- The task
What appears in the data must be reproduced exactly.

- Dataset
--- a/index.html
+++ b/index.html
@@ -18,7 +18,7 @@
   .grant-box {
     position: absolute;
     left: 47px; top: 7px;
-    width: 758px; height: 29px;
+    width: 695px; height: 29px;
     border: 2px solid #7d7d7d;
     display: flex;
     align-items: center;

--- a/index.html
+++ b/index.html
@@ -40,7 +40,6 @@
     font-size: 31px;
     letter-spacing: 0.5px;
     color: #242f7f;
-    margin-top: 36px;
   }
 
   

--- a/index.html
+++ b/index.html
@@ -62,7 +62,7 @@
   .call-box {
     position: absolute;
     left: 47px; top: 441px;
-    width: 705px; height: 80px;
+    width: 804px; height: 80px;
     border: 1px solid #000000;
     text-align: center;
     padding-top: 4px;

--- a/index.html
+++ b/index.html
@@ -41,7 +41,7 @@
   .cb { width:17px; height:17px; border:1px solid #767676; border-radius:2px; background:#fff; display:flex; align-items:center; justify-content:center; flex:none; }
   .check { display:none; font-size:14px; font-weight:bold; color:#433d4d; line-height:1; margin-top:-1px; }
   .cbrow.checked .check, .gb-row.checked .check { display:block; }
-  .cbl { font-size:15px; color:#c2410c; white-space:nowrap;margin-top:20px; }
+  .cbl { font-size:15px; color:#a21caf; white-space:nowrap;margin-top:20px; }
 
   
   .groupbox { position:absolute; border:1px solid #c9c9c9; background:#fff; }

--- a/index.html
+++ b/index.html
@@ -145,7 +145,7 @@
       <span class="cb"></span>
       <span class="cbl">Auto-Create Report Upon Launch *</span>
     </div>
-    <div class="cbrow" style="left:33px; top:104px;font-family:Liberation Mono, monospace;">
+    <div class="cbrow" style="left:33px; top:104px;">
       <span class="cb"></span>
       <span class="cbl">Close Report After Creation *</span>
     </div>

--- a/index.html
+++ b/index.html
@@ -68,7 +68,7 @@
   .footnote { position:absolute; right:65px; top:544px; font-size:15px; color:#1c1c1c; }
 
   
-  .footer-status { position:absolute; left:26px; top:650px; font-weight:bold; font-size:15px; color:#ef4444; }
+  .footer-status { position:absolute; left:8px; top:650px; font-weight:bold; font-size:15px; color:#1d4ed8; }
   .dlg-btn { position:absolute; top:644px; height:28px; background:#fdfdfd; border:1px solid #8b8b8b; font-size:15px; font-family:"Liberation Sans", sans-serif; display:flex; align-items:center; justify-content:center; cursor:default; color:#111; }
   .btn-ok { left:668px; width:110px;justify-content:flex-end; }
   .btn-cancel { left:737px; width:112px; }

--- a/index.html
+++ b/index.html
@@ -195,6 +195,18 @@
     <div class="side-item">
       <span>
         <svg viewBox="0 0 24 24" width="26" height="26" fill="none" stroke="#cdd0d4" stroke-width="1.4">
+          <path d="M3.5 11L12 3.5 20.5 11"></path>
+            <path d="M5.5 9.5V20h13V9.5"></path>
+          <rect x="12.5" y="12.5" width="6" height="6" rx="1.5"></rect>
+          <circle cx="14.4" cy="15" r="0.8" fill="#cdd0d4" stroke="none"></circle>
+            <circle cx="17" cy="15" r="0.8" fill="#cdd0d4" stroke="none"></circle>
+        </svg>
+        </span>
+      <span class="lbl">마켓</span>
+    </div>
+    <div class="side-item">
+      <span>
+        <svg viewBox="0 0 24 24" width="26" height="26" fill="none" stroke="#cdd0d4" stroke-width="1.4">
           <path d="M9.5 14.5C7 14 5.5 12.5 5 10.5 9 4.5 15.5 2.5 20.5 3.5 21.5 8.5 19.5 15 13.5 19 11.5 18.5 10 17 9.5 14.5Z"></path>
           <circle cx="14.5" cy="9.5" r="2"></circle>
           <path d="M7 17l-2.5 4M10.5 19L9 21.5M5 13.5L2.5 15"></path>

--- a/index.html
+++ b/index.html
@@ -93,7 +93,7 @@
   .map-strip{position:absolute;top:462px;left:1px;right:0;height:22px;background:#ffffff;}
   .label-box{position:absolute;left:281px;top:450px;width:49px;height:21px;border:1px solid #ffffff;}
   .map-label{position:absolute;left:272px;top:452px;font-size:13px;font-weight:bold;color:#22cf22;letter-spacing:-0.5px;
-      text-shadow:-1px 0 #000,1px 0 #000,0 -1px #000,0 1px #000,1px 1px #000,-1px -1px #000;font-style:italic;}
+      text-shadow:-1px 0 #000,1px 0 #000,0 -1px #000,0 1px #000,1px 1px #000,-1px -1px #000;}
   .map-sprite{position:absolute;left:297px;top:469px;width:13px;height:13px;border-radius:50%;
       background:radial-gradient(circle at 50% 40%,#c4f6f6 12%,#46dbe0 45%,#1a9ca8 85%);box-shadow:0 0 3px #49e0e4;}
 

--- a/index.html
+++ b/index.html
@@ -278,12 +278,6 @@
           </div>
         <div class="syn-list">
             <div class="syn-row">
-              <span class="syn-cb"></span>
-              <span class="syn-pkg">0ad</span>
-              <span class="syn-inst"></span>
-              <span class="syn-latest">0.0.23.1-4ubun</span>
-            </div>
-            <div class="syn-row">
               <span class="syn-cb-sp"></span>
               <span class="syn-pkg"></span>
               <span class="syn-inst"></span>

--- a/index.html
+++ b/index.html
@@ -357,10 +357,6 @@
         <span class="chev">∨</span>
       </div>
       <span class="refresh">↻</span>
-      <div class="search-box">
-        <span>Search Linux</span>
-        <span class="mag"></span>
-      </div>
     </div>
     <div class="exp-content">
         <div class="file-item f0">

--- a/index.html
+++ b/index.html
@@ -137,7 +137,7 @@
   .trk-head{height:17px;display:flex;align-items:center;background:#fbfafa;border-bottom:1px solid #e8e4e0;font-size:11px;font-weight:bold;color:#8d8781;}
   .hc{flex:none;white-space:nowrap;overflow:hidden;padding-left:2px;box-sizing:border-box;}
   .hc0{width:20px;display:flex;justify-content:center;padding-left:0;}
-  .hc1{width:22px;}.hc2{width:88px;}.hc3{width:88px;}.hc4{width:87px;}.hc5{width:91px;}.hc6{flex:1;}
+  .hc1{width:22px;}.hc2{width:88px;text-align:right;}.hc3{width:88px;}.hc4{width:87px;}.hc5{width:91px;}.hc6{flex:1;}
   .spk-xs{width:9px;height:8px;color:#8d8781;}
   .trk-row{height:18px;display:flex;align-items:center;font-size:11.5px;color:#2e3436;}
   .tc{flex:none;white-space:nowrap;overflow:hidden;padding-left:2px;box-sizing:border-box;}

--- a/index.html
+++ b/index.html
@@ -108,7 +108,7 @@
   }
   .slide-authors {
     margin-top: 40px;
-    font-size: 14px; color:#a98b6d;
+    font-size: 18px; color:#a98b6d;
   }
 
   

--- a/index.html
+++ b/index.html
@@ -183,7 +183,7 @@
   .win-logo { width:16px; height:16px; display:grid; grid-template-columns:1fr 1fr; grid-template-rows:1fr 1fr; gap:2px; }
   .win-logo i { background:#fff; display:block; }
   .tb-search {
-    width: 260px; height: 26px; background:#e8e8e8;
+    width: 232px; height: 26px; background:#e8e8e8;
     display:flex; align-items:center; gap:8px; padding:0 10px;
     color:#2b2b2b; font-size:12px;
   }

- Problem solution
--- a/index.html
+++ b/index.html
@@ -18,7 +18,7 @@
   .grant-box {
     position: absolute;
     left: 47px; top: 7px;
-    width: 758px; height: 29px;
+    width: 695px; height: 29px;
     border: 2px solid #7d7d7d;
     display: flex;
     align-items: center;

--- a/index.html
+++ b/index.html
@@ -40,7 +40,6 @@
     font-size: 31px;
     letter-spacing: 0.5px;
     color: #242f7f;
-    margin-top: 36px;
   }
 
   

--- a/index.html
+++ b/index.html
@@ -62,7 +62,7 @@
   .call-box {
     position: absolute;
     left: 47px; top: 441px;
-    width: 705px; height: 80px;
+    width: 804px; height: 80px;
     border: 1px solid #000000;
     text-align: center;
     padding-top: 4px;

--- a/index.html
+++ b/index.html
@@ -41,7 +41,7 @@
   .cb { width:17px; height:17px; border:1px solid #767676; border-radius:2px; background:#fff; display:flex; align-items:center; justify-content:center; flex:none; }
   .check { display:none; font-size:14px; font-weight:bold; color:#433d4d; line-height:1; margin-top:-1px; }
   .cbrow.checked .check, .gb-row.checked .check { display:block; }
-  .cbl { font-size:15px; color:#c2410c; white-space:nowrap;margin-top:20px; }
+  .cbl { font-size:15px; color:#a21caf; white-space:nowrap;margin-top:20px; }
 
   
   .groupbox { position:absolute; border:1px solid #c9c9c9; background:#fff; }

--- a/index.html
+++ b/index.html
@@ -145,7 +145,7 @@
       <span class="cb"></span>
       <span class="cbl">Auto-Create Report Upon Launch *</span>
     </div>
-    <div class="cbrow" style="left:33px; top:104px;font-family:Liberation Mono, monospace;">
+    <div class="cbrow" style="left:33px; top:104px;">
       <span class="cb"></span>
       <span class="cbl">Close Report After Creation *</span>
     </div>

--- a/index.html
+++ b/index.html
@@ -68,7 +68,7 @@
   .footnote { position:absolute; right:65px; top:544px; font-size:15px; color:#1c1c1c; }
 
   
-  .footer-status { position:absolute; left:26px; top:650px; font-weight:bold; font-size:15px; color:#ef4444; }
+  .footer-status { position:absolute; left:8px; top:650px; font-weight:bold; font-size:15px; color:#1d4ed8; }
   .dlg-btn { position:absolute; top:644px; height:28px; background:#fdfdfd; border:1px solid #8b8b8b; font-size:15px; font-family:"Liberation Sans", sans-serif; display:flex; align-items:center; justify-content:center; cursor:default; color:#111; }
   .btn-ok { left:668px; width:110px;justify-content:flex-end; }
   .btn-cancel { left:737px; width:112px; }

--- a/index.html
+++ b/index.html
@@ -195,6 +195,18 @@
     <div class="side-item">
       <span>
         <svg viewBox="0 0 24 24" width="26" height="26" fill="none" stroke="#cdd0d4" stroke-width="1.4">
+          <path d="M3.5 11L12 3.5 20.5 11"></path>
+            <path d="M5.5 9.5V20h13V9.5"></path>
+          <rect x="12.5" y="12.5" width="6" height="6" rx="1.5"></rect>
+          <circle cx="14.4" cy="15" r="0.8" fill="#cdd0d4" stroke="none"></circle>
+            <circle cx="17" cy="15" r="0.8" fill="#cdd0d4" stroke="none"></circle>
+        </svg>
+        </span>
+      <span class="lbl">마켓</span>
+    </div>
+    <div class="side-item">
+      <span>
+        <svg viewBox="0 0 24 24" width="26" height="26" fill="none" stroke="#cdd0d4" stroke-width="1.4">
           <path d="M9.5 14.5C7 14 5.5 12.5 5 10.5 9 4.5 15.5 2.5 20.5 3.5 21.5 8.5 19.5 15 13.5 19 11.5 18.5 10 17 9.5 14.5Z"></path>
           <circle cx="14.5" cy="9.5" r="2"></circle>
           <path d="M7 17l-2.5 4M10.5 19L9 21.5M5 13.5L2.5 15"></path>

--- a/index.html
+++ b/index.html
@@ -93,7 +93,7 @@
   .map-strip{position:absolute;top:462px;left:1px;right:0;height:22px;background:#ffffff;}
   .label-box{position:absolute;left:281px;top:450px;width:49px;height:21px;border:1px solid #ffffff;}
   .map-label{position:absolute;left:272px;top:452px;font-size:13px;font-weight:bold;color:#22cf22;letter-spacing:-0.5px;
-      text-shadow:-1px 0 #000,1px 0 #000,0 -1px #000,0 1px #000,1px 1px #000,-1px -1px #000;font-style:italic;}
+      text-shadow:-1px 0 #000,1px 0 #000,0 -1px #000,0 1px #000,1px 1px #000,-1px -1px #000;}
   .map-sprite{position:absolute;left:297px;top:469px;width:13px;height:13px;border-radius:50%;
       background:radial-gradient(circle at 50% 40%,#c4f6f6 12%,#46dbe0 45%,#1a9ca8 85%);box-shadow:0 0 3px #49e0e4;}
 

--- a/index.html
+++ b/index.html
@@ -278,12 +278,6 @@
           </div>
         <div class="syn-list">
             <div class="syn-row">
-              <span class="syn-cb"></span>
-              <span class="syn-pkg">0ad</span>
-              <span class="syn-inst"></span>
-              <span class="syn-latest">0.0.23.1-4ubun</span>
-            </div>
-            <div class="syn-row">
               <span class="syn-cb-sp"></span>
               <span class="syn-pkg"></span>
               <span class="syn-inst"></span>

--- a/index.html
+++ b/index.html
@@ -357,10 +357,6 @@
         <span class="chev">∨</span>
       </div>
       <span class="refresh">↻</span>
-      <div class="search-box">
-        <span>Search Linux</span>
-        <span class="mag"></span>
-      </div>
     </div>
     <div class="exp-content">
         <div class="file-item f0">

--- a/index.html
+++ b/index.html
@@ -137,7 +137,7 @@
   .trk-head{height:17px;display:flex;align-items:center;background:#fbfafa;border-bottom:1px solid #e8e4e0;font-size:11px;font-weight:bold;color:#8d8781;}
   .hc{flex:none;white-space:nowrap;overflow:hidden;padding-left:2px;box-sizing:border-box;}
   .hc0{width:20px;display:flex;justify-content:center;padding-left:0;}
-  .hc1{width:22px;}.hc2{width:88px;}.hc3{width:88px;}.hc4{width:87px;}.hc5{width:91px;}.hc6{flex:1;}
+  .hc1{width:22px;}.hc2{width:88px;text-align:right;}.hc3{width:88px;}.hc4{width:87px;}.hc5{width:91px;}.hc6{flex:1;}
   .spk-xs{width:9px;height:8px;color:#8d8781;}
   .trk-row{height:18px;display:flex;align-items:center;font-size:11.5px;color:#2e3436;}
   .tc{flex:none;white-space:nowrap;overflow:hidden;padding-left:2px;box-sizing:border-box;}

--- a/index.html
+++ b/index.html
@@ -108,7 +108,7 @@
   }
   .slide-authors {
     margin-top: 40px;
-    font-size: 14px; color:#a98b6d;
+    font-size: 18px; color:#a98b6d;
   }
 
   

--- a/index.html
+++ b/index.html
@@ -183,7 +183,7 @@
   .win-logo { width:16px; height:16px; display:grid; grid-template-columns:1fr 1fr; grid-template-rows:1fr 1fr; gap:2px; }
   .win-logo i { background:#fff; display:block; }
   .tb-search {
-    width: 260px; height: 26px; background:#e8e8e8;
+    width: 232px; height: 26px; background:#e8e8e8;
     display:flex; align-items:center; gap:8px; padding:0 10px;
     color:#2b2b2b; font-size:12px;
   }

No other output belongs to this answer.